A versão mais conhecida de seu nascimento vem do autor Hesíodo, que nos conta que ela nasceu quando Cronos, tendo cortado os órgãos genitais de Urano, os lançou ao mar, e da espuma nasceu a já bela e adulta Afrodite. Contudo, temos também o relato de Homero, que coloca Afrodite como filha de Zeus e Dione. Por conseguinte, vista esta dupla origem, seu culto se dividiu em duas versões, a primeira da Afrodite mais antiga, era da origem descrita por Hesíodo, a Afrodite Urânia, e a outra, da versão homérica, a Afrodite Pandemos.
Uma das pinturas mais famosas que retrata o surgimento de Afrodite da espuma do mar é uma têmpera sobre madeira intitulada O Nascimento de Vênus de Sandro Boticelli, este um pintor italiano do século XV e XVI, vindo da Escola Florentina do Renascimento, influenciado na pintura do Quatrocento por Masaccio, recebendo também em sua pintura o Gótico tardio.
Boticelli explorou bem as cores frias, com a veia visionária das pregações de Savonarola, e tendo nas esculturas da Antiguidade também o seu culto de adoração e inspiração, participando da corte de Lourenço de Médici, com a pintura O Nascimento de Vênus, por sua vez, sendo uma das pinturas de Boticelli que surgiu sob a influência da ideia de amor neoplatônica do filósofo Ficino.
E uma das possíveis versões modernas da ideia de beleza produzida pelo mito de Vênus, por sua vez, pode ser traduzida no fenômeno das bombshells do cinema, com Jean Harlow, que recebeu o epíteto de blonde bombshell pelo filme Platinum Blonde de 1931, culminando com Marilyn Monroe, um dos maiores ícones femininos do cinema de todos os tempos.
Mas logo Hollywood expande o conceito da versão original loura, indo para versões exóticas e étnicas, fenômeno este que foi bem intenso entre os anos de 1940 e os anos de 1960. Depois tal intensidade da ideia de beleza feminina passou a ser consumida comercialmente no mundo pop em geral, exigindo do imaginário coletivo algo somente vendido como produto, mais um fenômeno midiático do que algo palatável aos pobres mortais, resultando numa idealização mais potente até que a figura dos poetas românticos do século XIX, pois agora a dinâmica passava o bastão da paixão pura e casta para o desejo sexual propriamente dito.
Venus in Furs, por sua vez, diz respeito tanto a uma novela do autor austríaco Leopold von Sacher-Masoch, publicada em 1870, como se refere a uma música da banda americana The Velvet Underground, música esta que figura no debut da banda, o álbum The Velvet Underground & Nico, e que tem toda a letra baseada nesta novela do autor austríaco, focando no aspecto masoquista da relação de Severin com a sua dominadora, Wanda.
A Vênus das Peles (Venus in Furs), por sua vez, é a obra mais conhecida de Leopold von Sacher-Masoch, que tem o personagem Severin, bem citado na letra da banda The Velvet Underground, como um jovem nobre, que conhece Wanda, e que então tem o começo de uma história que coloca o tema da paixão entre eles no sentido de uma relação que gerasse felicidade e que durasse.
Nessa busca da felicidade e de uma relação duradoura aparece então o tema da dominação, tema masoquista que a letra da banda The Velvet Underground enfatiza, na sua versão fetichizada da novela austríaca, e a figura de um martelo que golpeia uma bigorna passa a reger as ações das personagens.

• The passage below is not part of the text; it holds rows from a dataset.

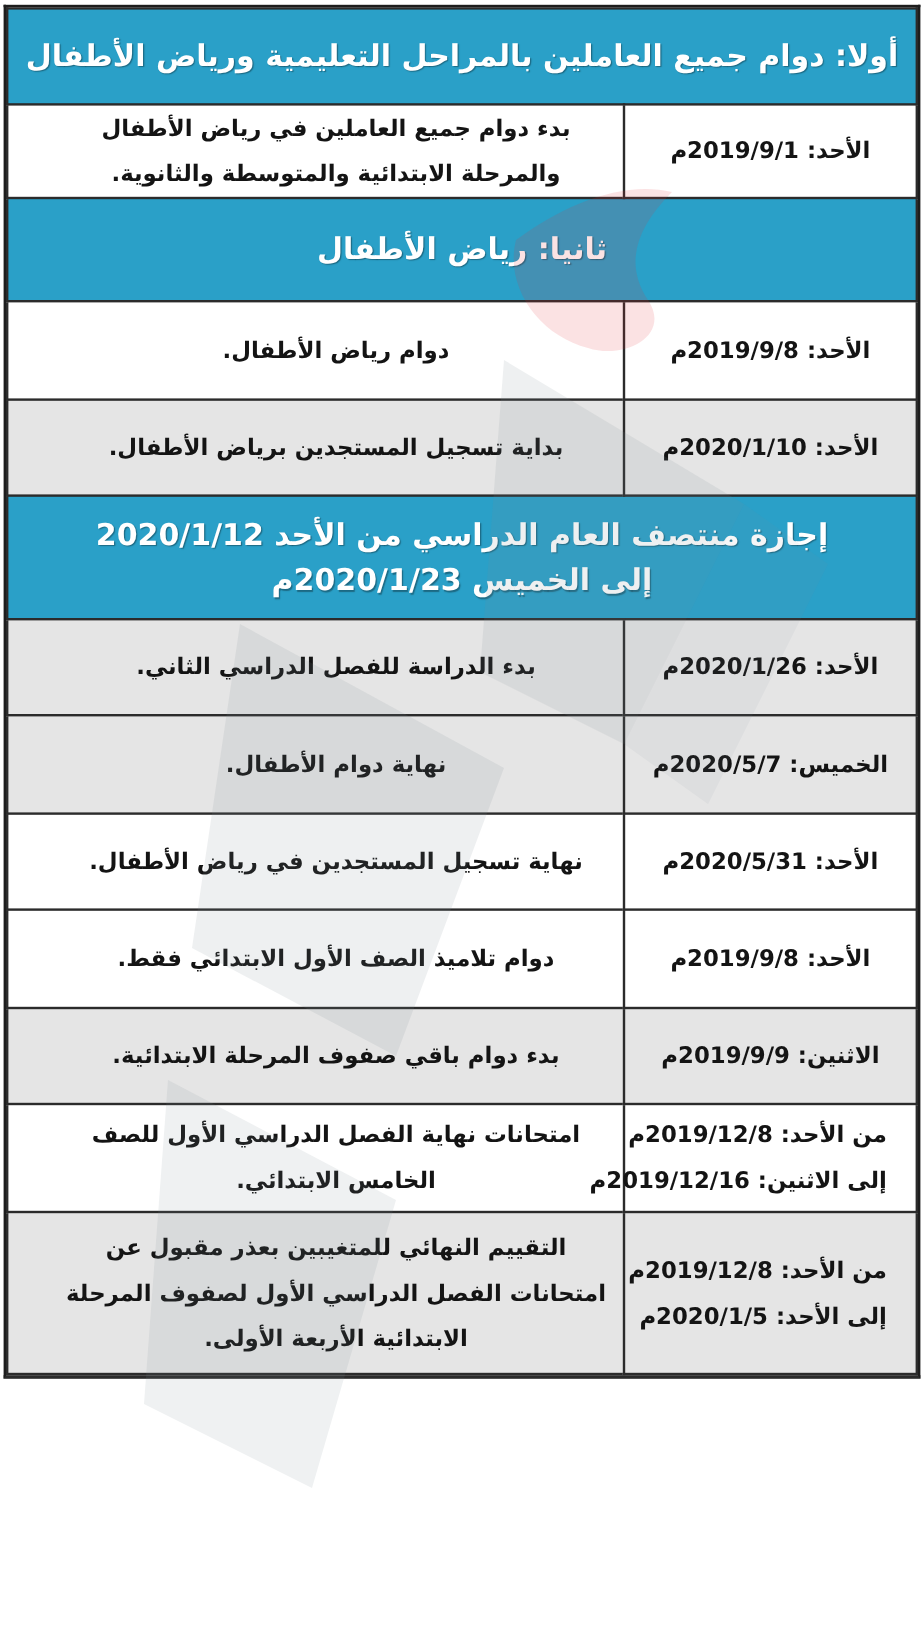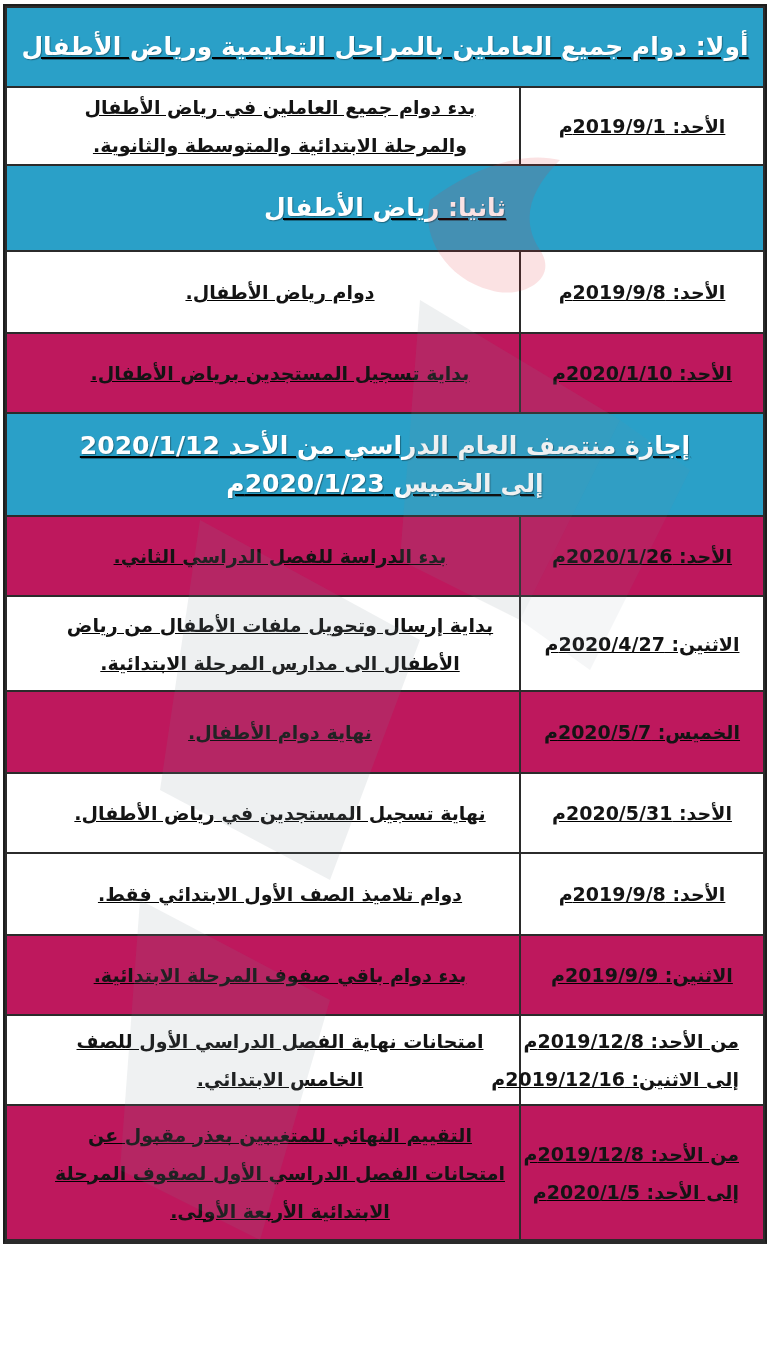"أولا: دوام جميع العاملين بالمراحل" .sheet { text-decoration: underline -> none }
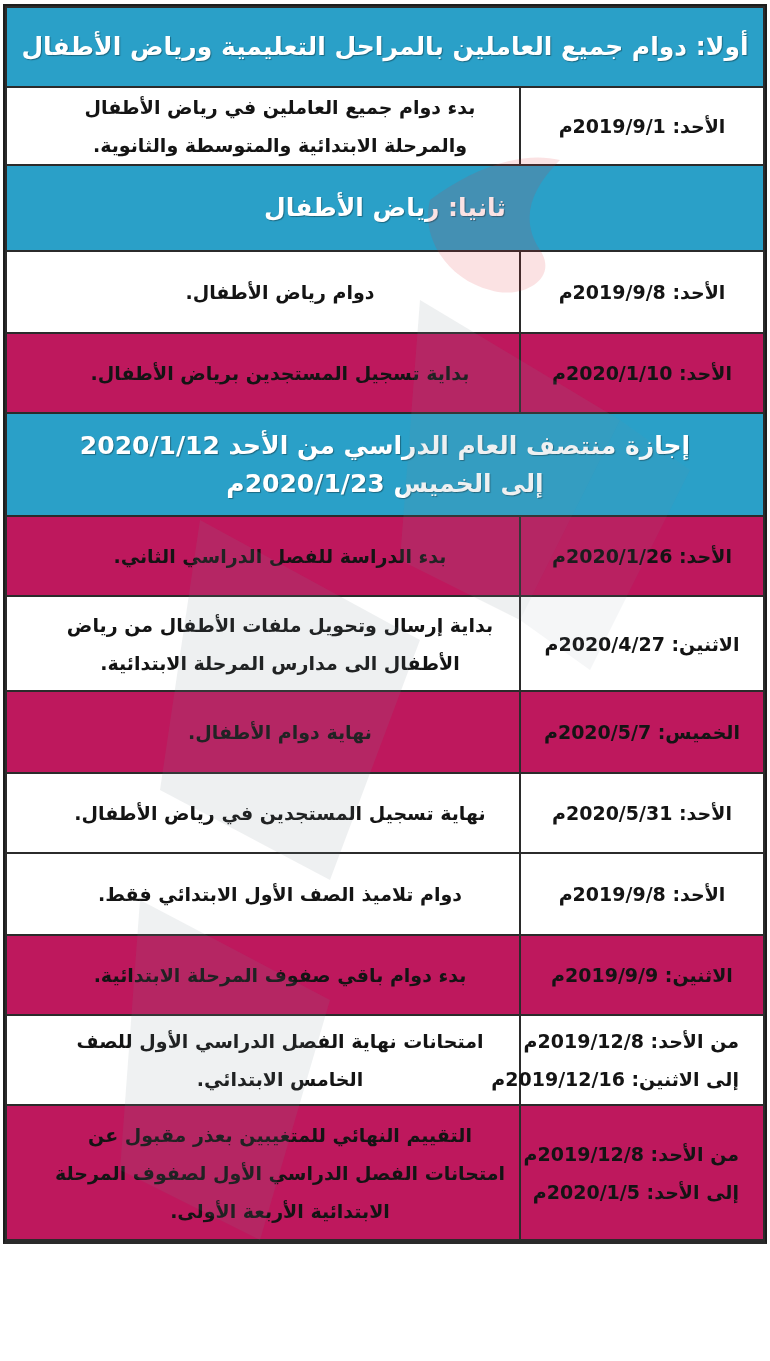"بداية تسجيل المستجدين برياض الأطفال." .row.blue td { background: #be185d -> #e5e5e5 }
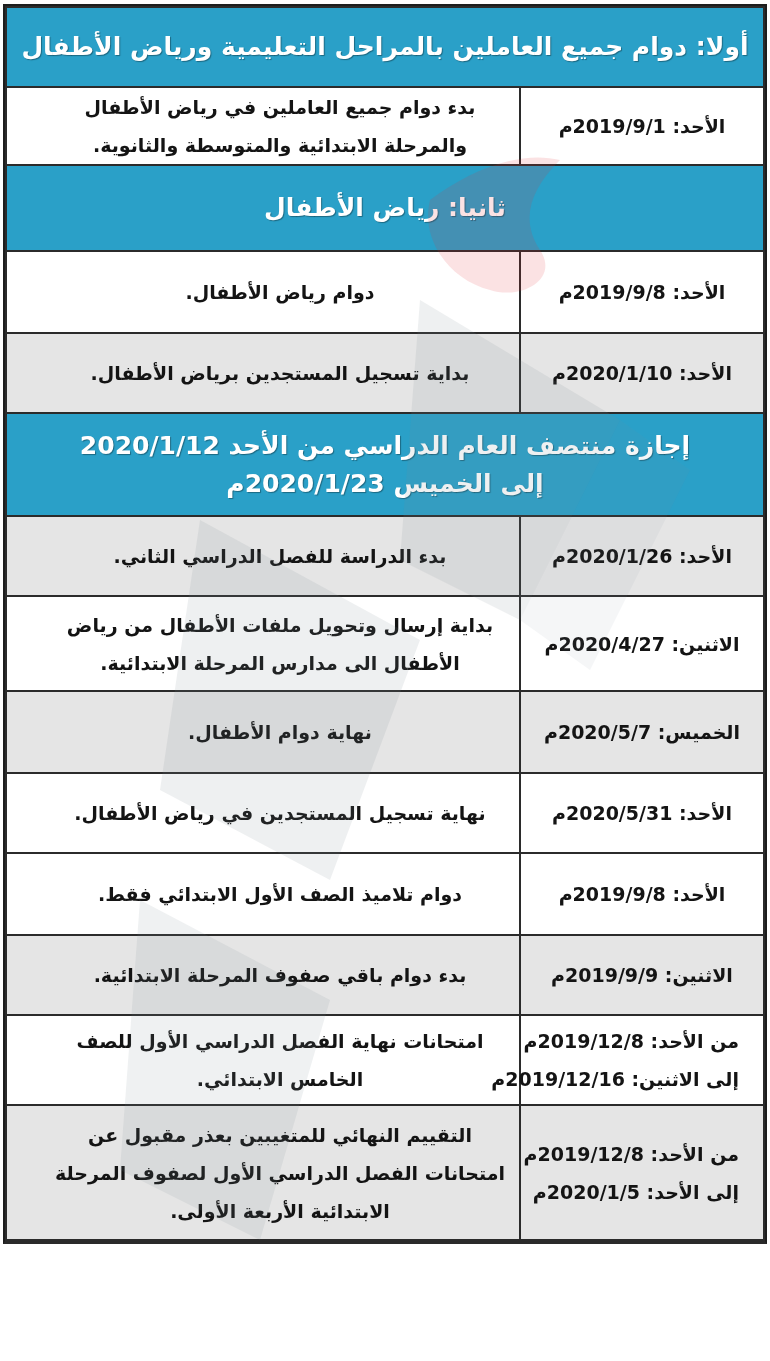"الاثنين: 2020/4/27م" tr.row { html: <tr> <td>الاثنين: 2020/4/27م</td> <td>بداية إرسال وتحويل ملفات الأطفال من رياض الأطفال الى مدارس المرحلة الابتدائية.</td> </tr> -> none }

Severin pede a Wanda que ele mesmo se torne seu escravo, no que é feito um contrato e a história se torna a descrição de cenas torturantes de um Severin dominado por sua amante no culto do prazer através do sofrimento físico, tema do prazer em sentir dor e humilhação que ganhou o nome de masoquismo pelo psiquiatra Richard von Krafft-Ebing.
Portanto, o tema de Vênus tem no mito a sua origem, e que descreve também o fenômeno artístico da beleza como ideal da arte, passando pelo culto midiático desta ideia de beleza e culminando no tema levantado de Venus in Furs, tema final deste texto, que tem na relação masoquista também um dos segredos do desejo.
Aqui então passamos tanto pelo tema celestial da beleza, o tema do amor, como ao fim caímos na gandaia do desejo carnal como fonte primária das dores e prazeres recônditos que governam os instintos tanto da arte como dos humanos na vida comum. A ideia de beleza em Vênus, por fim, tem este duplo aspecto do amor celeste e do desejo carnal, a dupla face reina em seu duplo culto, Afrodite de Hesíodo e de Homero, a Vênus das Peles do autor austríaco e da letra de Lou Reed da banda The Velvet Underground.  

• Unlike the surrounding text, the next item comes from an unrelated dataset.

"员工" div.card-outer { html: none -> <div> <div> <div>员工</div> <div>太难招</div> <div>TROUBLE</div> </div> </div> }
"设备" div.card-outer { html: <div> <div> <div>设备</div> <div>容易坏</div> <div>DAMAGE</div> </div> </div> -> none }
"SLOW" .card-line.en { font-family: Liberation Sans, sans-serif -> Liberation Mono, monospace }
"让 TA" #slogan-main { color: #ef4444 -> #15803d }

Gustavo Bastos, filósofo e escritor.

Link da Século Diário : http://seculodiario.com.br/35917/14/venus-in-furs




segunda-feira, 25 de setembro de 2017

LIRA DOS VINTE ANOS, ÁLVARES DE AZEVEDO – PARTE II

“Na crítica literária temos um Álvares de Azevedo que hoje soa datado”

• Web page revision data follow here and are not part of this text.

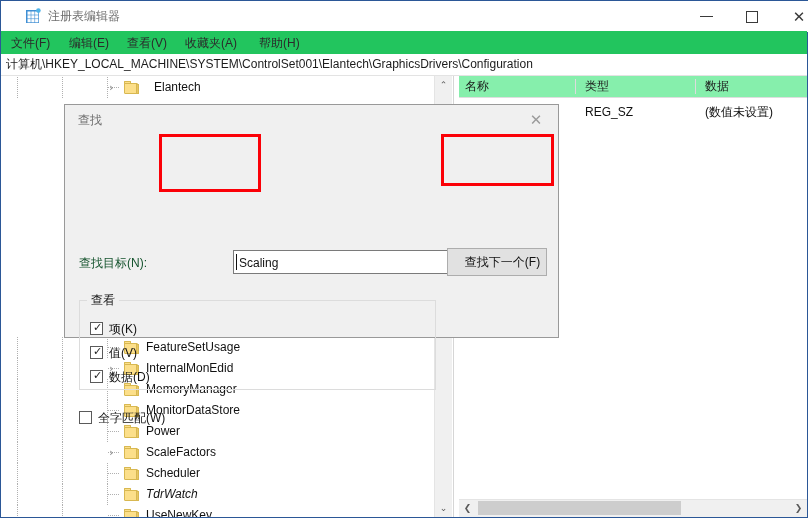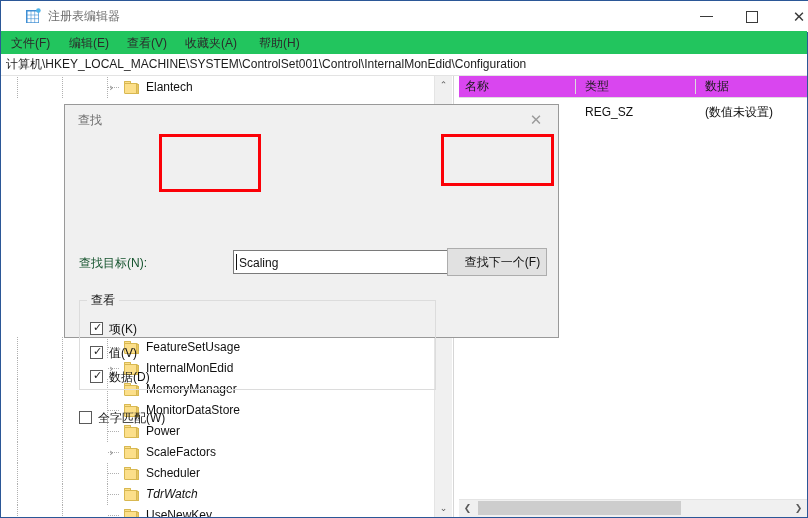"计算机\HKEY_LOCAL_MACHINE\SYSTEM\ControlSet" span { text: Control\InternalMonEdid -> Elantech\GraphicsDrivers }
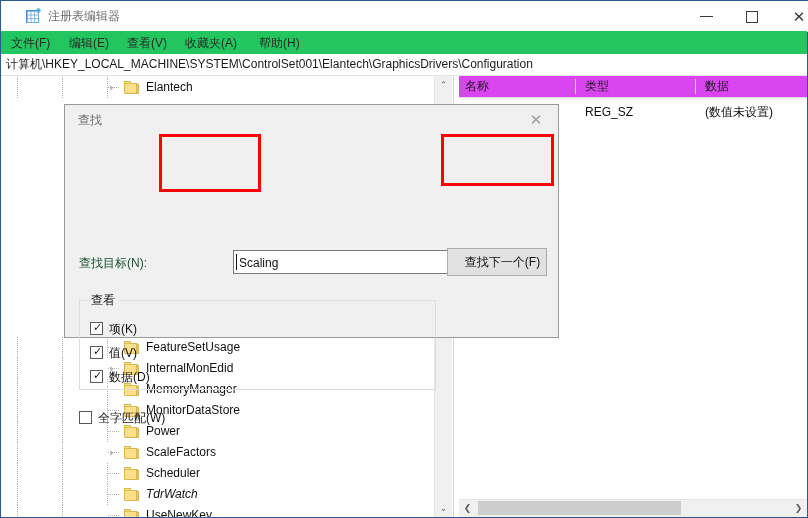"Elantech" span.tree-label { left: 144px -> 152px }
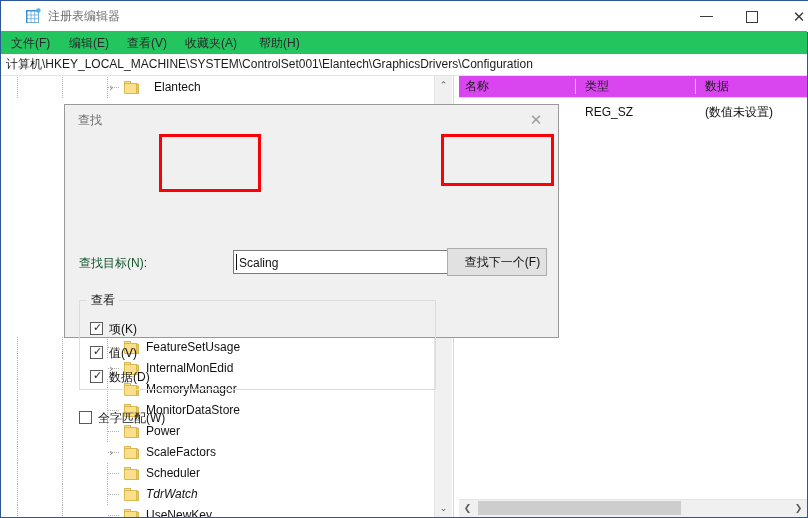"名称" #list-header { background: #d946ef -> #86efac }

A POESIA, A PROSA E A CRÍTICA EM ÁLVARES DE AZEVEDO

Álvares de Azevedo é também o único poeta antes do Modernismo a levantar temas prosaicos e cotidianos em sua poesia, uma dicotomia surge, sobretudo com o prefácio da segunda parte de seu livro Lira dos Vinte Anos, que aqui sai do mundo ideal, visionário e platônico, para mergulhar em poemas mais avançados como Lembrança de morrer, Um cadáver de poeta, Soneto à virgem do mar e É ela! É ela! É ela! É ela!, citando também o salto que ele dá em seu Macário, este sendo um trabalho de prosa do poeta.  
Tal dicotomia pode ser uma contradição ou ainda um paradoxo, pois o poeta romântico se levanta contra a idealização da mulher feita por poetas como Mendes Leal, mas sendo o próprio Álvares de Azevedo em seus poemas também um cultor de uma imagem ideal do feminino, e que coloca o poeta como um crítico literário que algumas vezes se distancia de sua prática poética para apontar defeitos que ele mesmo cultiva, ou se isso seria mais uma limitação da poesia romântica do que propriamente um defeito ou uma falha.
Em sua prosa Noite na Taverna, por sua vez, Álvares de Azevedo defende um fim moralizador para o teatro, enfrentando a estética e o gosto de seus contemporâneos, e temos que o trabalho teatral do poeta nos dá um tanto da boêmia em que o temperamento tanto poético como romântico se dissipava como se não houvesse amanhã.
Na crítica literária temos um Álvares de Azevedo que hoje soa datado, pois seu universo de citações já se perdeu no tempo, de uma cepa inteligente, não evitou pegar bolor com o que veio depois, e o interesse de seu trabalho nesta área se dissipou na nuvem do tempo e da evolução literária posterior, sua teoria literária sendo, por sua vez, enfadonha, salvando-se em sua crítica apenas a sua referência a uma peça de Antonio Ferreira.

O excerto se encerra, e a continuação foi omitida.